In March, Governor William Gooch urged that the Capitol be rebuilt, but many legislators preferred moving the government to a city more accessible to trade and navigation. In the meantime, the burgesses met at the Wren Building. The General Court took up residence in City Hall – a building that had a few years before served as the first theater in America. When a vote was taken on November 23, 1748, reconstruction of the Capitol was approved by two votes: 40 to 38.
John Blair wrote in his diary on April 1, 1751, that he had laid a foundation brick for the second Capitol. On December 12 he put a brick atop a finished wall. The south ends of the new structure were squared, and the western entrance got a two-story porch that more plainly designated it as the main entrance. The burgesses met inside for the first time on November 1, 1753.
Historic events in American history occurred here
In this building Patrick Henry delivered his "Caesar-Brutus" speech against the Stamp Act on May 29, 1765. Henry, George Washington, George Mason, George Wythe, Richard Henry Lee, Jefferson, and others played their parts in the legislative wars that ended in revolution.
There were lighter moments. Both Capitols were the scenes of dances, suppers, and other social events. But as fighting erupted in the North, the building rang to the debates over Mason's Declaration of Rights, his Virginia constitution, and Jefferson's first attempt at a bill for religious freedom.

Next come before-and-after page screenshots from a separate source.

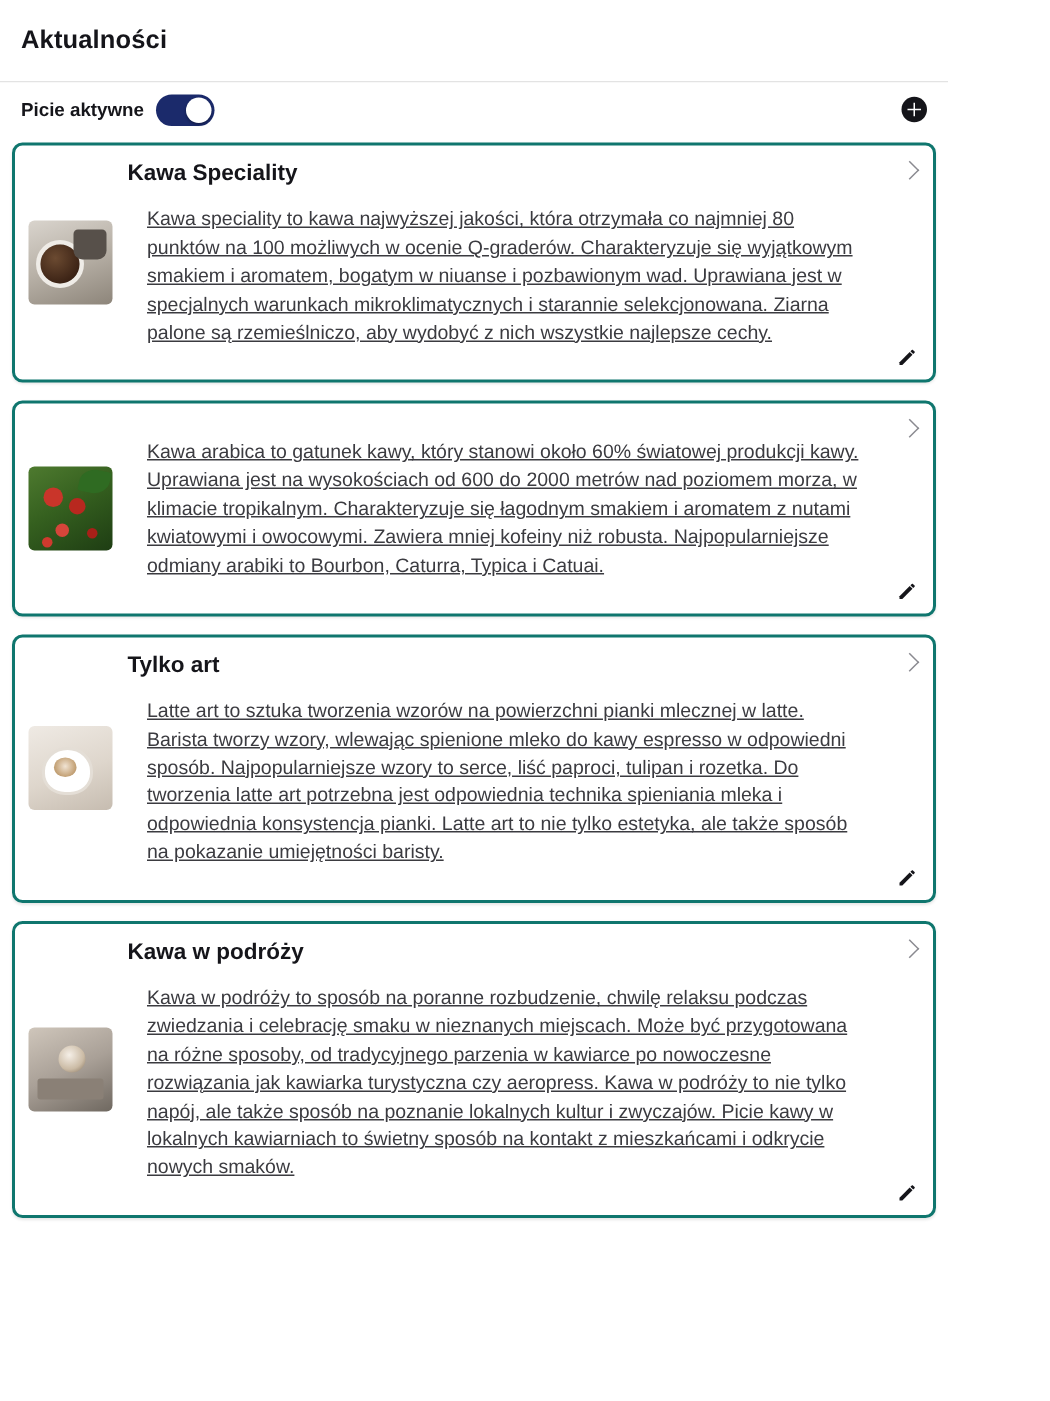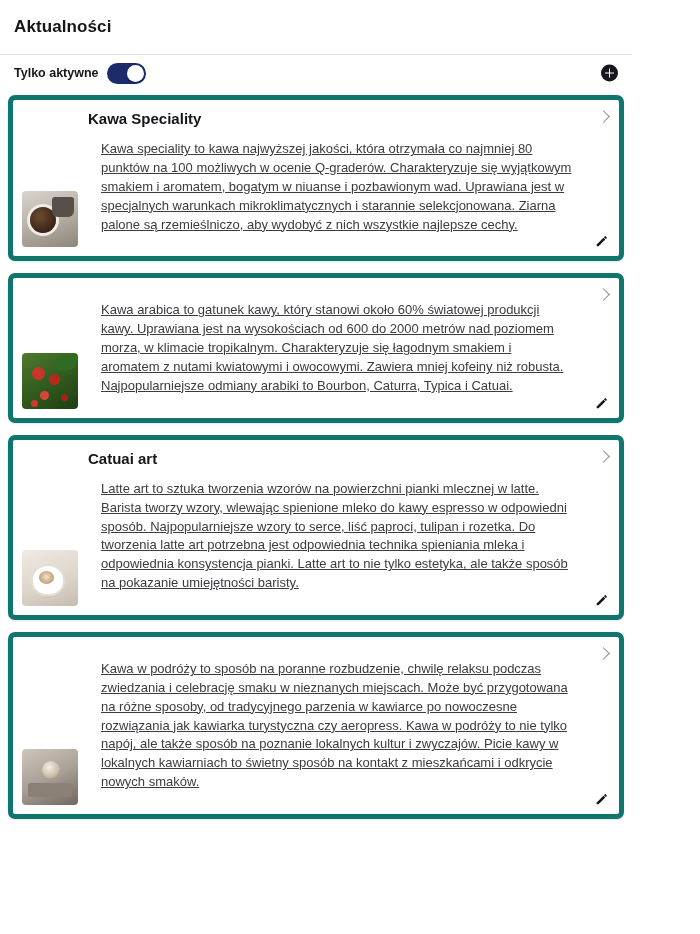--- a/index.html
+++ b/index.html
@@ -258,7 +258,7 @@
   </div>
 
   <div class="filter-bar">
-    <span class="filter-label">Tylko aktywne</span>
+    <span class="filter-label">Picie aktywne</span>
     <div class="toggle">
       <div class="knob"></div>
     </div>

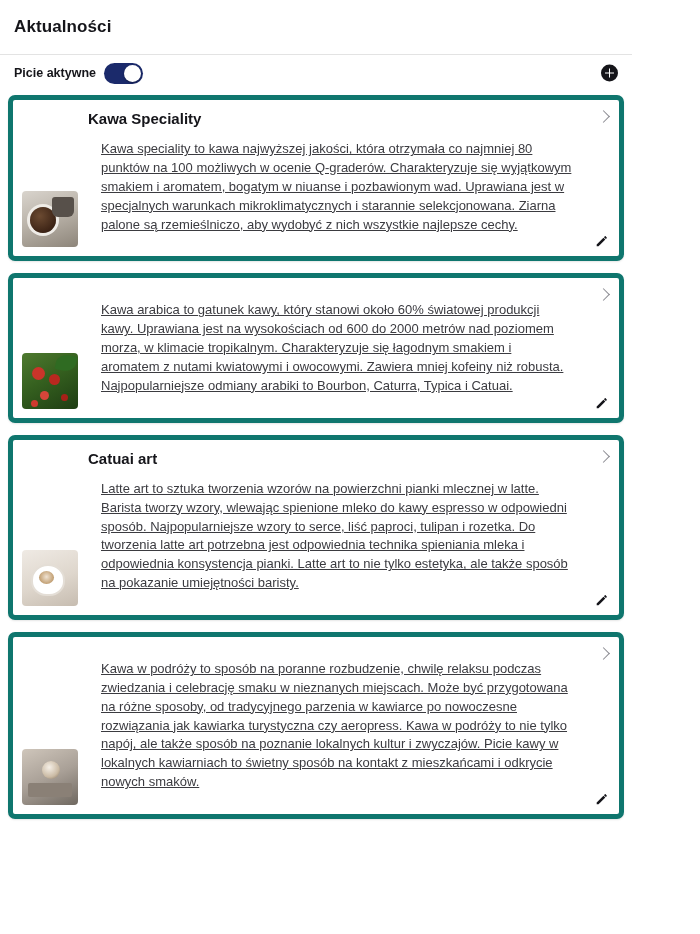--- a/index.html
+++ b/index.html
@@ -105,13 +105,13 @@
   .card {
     position: relative;
     background: #ffffff;
-    border: 5px solid #0f766e;
+    border: 2px solid #0f766e;
     border-radius: 7px;
     box-shadow: 0 1px 2px rgba(0,0,0,0.10);
     margin-bottom: 12px;
     padding: 9px 34px 9px 9px;
     display: flex;
-    align-items: flex-end;
+    align-items: center;
     min-height: 74px;
   }
   .thumb {

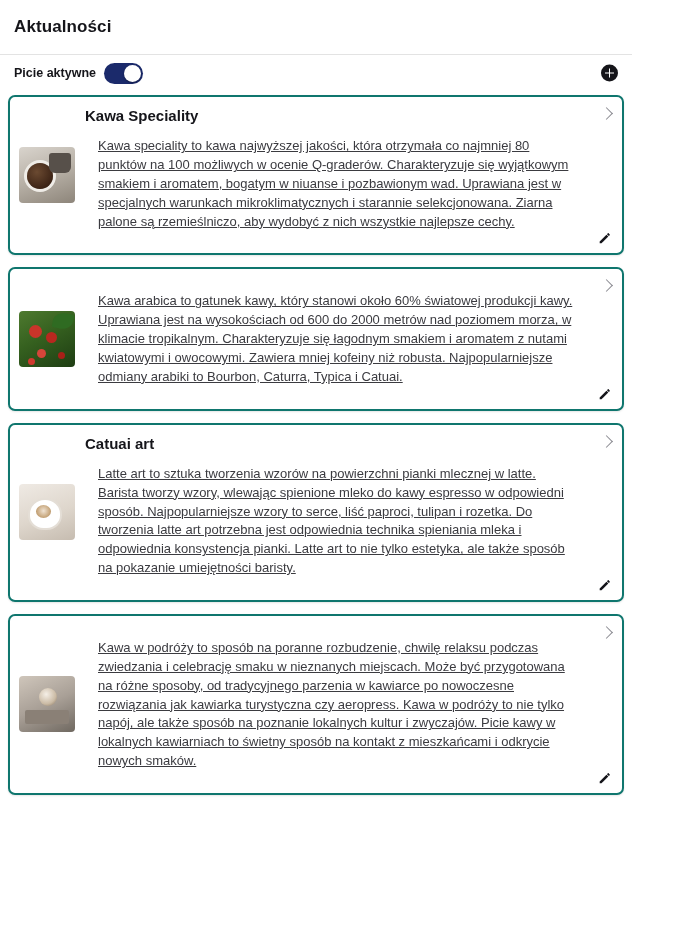--- a/index.html
+++ b/index.html
@@ -302,7 +302,7 @@
     <div class="card">
       <div class="thumb thumb-latte"></div>
       <div class="card-body">
-        <h2 class="card-title">Catuai art</h2>
+        <h2 class="card-title">Tylko art</h2>
         <p class="card-desc">Latte art to sztuka tworzenia wzorów na powierzchni pianki mlecznej w latte. Barista tworzy wzory, wlewając spienione mleko do kawy espresso w odpowiedni sposób. Najpopularniejsze wzory to serce, liść paproci, tulipan i rozetka. Do tworzenia latte art potrzebna jest odpowiednia technika spieniania mleka i odpowiednia konsystencja pianki. Latte art to nie tylko estetyka, ale także sposób na pokazanie umiejętności baristy.</p>
       </div>
       <div class="chevron"></div>

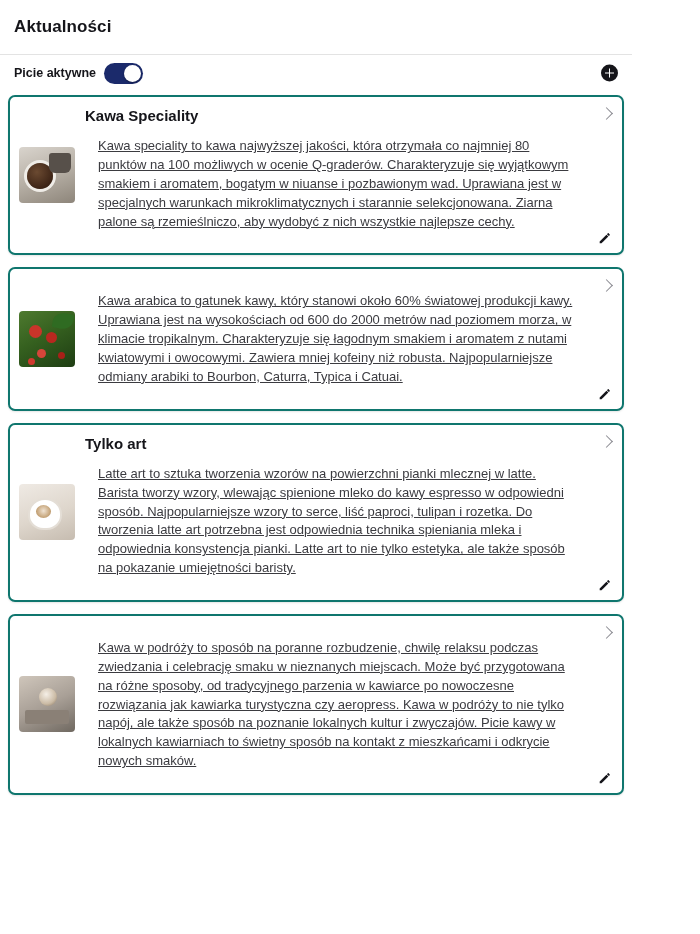--- a/index.html
+++ b/index.html
@@ -317,6 +317,7 @@
     <div class="card">
       <div class="thumb thumb-podroz"></div>
       <div class="card-body">
+        <h2 class="card-title">Kawa w podróży</h2>
         <p class="card-desc">Kawa w podróży to sposób na poranne rozbudzenie, chwilę relaksu podczas zwiedzania i celebrację smaku w nieznanych miejscach. Może być przygotowana na różne sposoby, od tradycyjnego parzenia w kawiarce po nowoczesne rozwiązania jak kawiarka turystyczna czy aeropress. Kawa w podróży to nie tylko napój, ale także sposób na poznanie lokalnych kultur i zwyczajów. Picie kawy w lokalnych kawiarniach to świetny sposób na kontakt z mieszkańcami i odkrycie nowych smaków.</p>
       </div>
       <div class="chevron"></div>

The building was last used as a capitol on December 24, 1779, when the General Assembly adjourned to reconvene May 1 at the new capital, Richmond. By turns the building served as an admiralty court, a law school, a military hospital, a grammar school, and a female academy. The west wing was sold for its bricks and demolished in 1793; the east burned in 1832. In 1881 the last aboveground traces of the Capitol were removed from the lot.
The Association for the Preservation of Virginia Antiquities deeded the grounds to Colonial Williamsburg in 1928, and Colonial Williamsburg reconstructed the Capitol of 1705 – 1747. The architecture was more interesting than that of the second Capitol, and it was better documented.
Virginia General Assembly dedicated current building in 1934
Refurnished with the help of 18th-century records, the new Capitol was dedicated with a ceremonial meeting of the General Assembly on February 24, 1934. Since that time, the legislators have reassembled for a day every other year in the tall brick building at the east end of Colonial Williamsburg's Historic Area.
Immigrants become American citizens in annual naturalization ceremony
Every day, visitors of all ages tour the Capitol to learn about government in colonial Virginia and the colony's contribution to the American Revolution. Evening programs feature both the political events that occurred in the building during the 18th century and the social events held there. Once a year, a naturalization ceremony is held at the Capitol, during which a new group of immigrants becomes Americans, continuing a process begun in the building nearly 300 years earlier.